In one vignette, on a low mound in a niche between three tall conifer trunks, a red tricycle sits among sword ferns at the base of a bird feeder. The feeder looks like an open-sided picnic structure with a rustic, plank roof. A weather vane tops it. No longer used as a bird feeder, it now houses a grandfather’s old work boot, resting toes up.
Sam Johnson converted another old boot into a birdhouse and hung it on a tree stump. That boot was given to the Johnsons by a family friend when he retired from logging.
Birdhouses and bird feeders are scattered throughout the gardens, each different. One looks like a rustic, Old-West storefront, with two tiny benches on a porch. Another resembles a gazebo with a round, pointed roof. Debi Johnson found a few of them here and there but most of them, her husband built.
Other family memories tucked into the gardens include an antique cultivator, some old-fashioned hand pumps and an old wheelbarrow. A child’s wagon spills over with flowers in summer.
The painted sculpture of the face of a wood nymph, mounted on a deeply grooved tree trunk, holds special meaning. “It’s our very favorite piece,” Debi said. “We call it the Garden Angel.

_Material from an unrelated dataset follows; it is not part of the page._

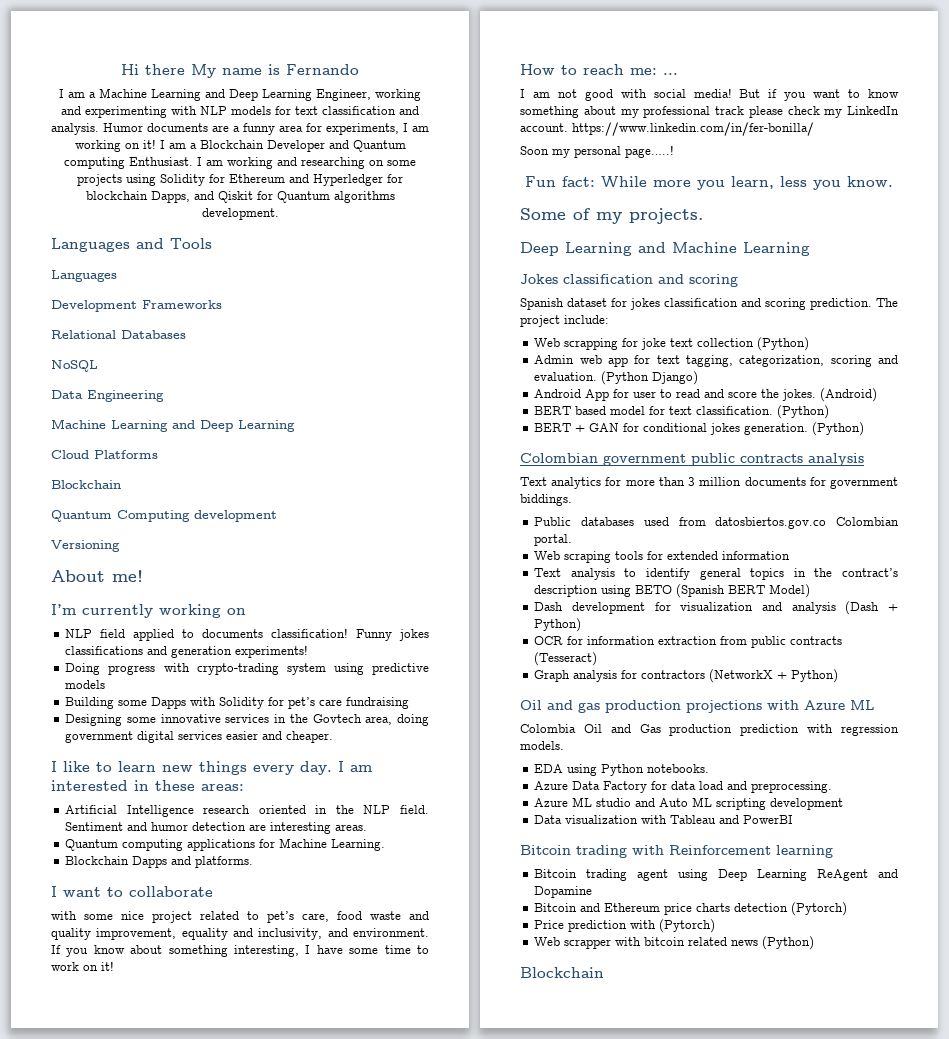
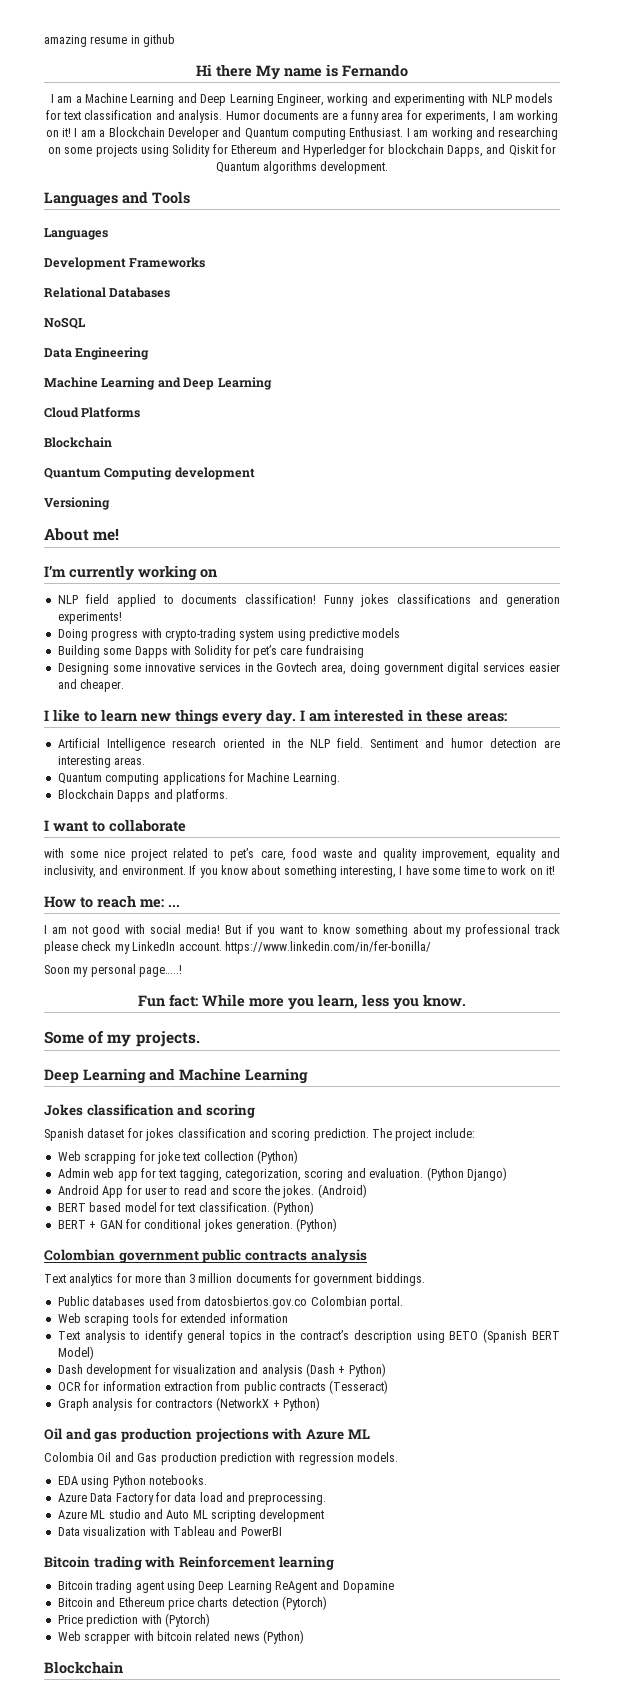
+ amazing resume in github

It was a gift from a grandson when he was about 7 years old.”
Among many fun pieces of garden art are beautiful glass “flowers” on tall metal stems. These are another team project. She collects unusual pieces of glassware, drills holes and designs how they will fit together. He does the ironwork and assembles them with his weatherproof method.
Another of her visions was the swings. “I asked Sam to build me a swing but not just any swing,” she said. “This is what he came up with. I mean, it’s huge.”
In a grassy clearing in the woods, reached by passing under an arbor, three swings hang on long, thick ropes from a very tall frame of sturdy steel pipe. The scene feels a bit like a secret hideaway.
The Johnsons still do all of the work on the property themselves — completing art and construction projects, gardening, felling trees, cutting logs for firewood and tending their 30-or-so chickens.
“We so enjoy working together. The other day, we took down three diseased, big fir trees right here in the flower beds,” Sam Johnson said.
His wife added, “They didn’t even hurt a flower — and they had to come across the garden. It was amazing.”
Lately, however, he has begun to complain, with humor, that he’s getting too old for her “visions.” “I call ’em nightmares now,” he jokingly said. Still, they have no plans to scale back yet.
With the grandchildren grown up and busy with sports and life, Grandma and Grandpa are looking forward to the next generation of little feet running around the deck and down forest trails.
But first, Debi Johnson has one more special vision — to see a bride in her wedding dress on a swing.
“That’s always been my vision,” she said.
Indeed, their garden would be a glorious setting for family weddings.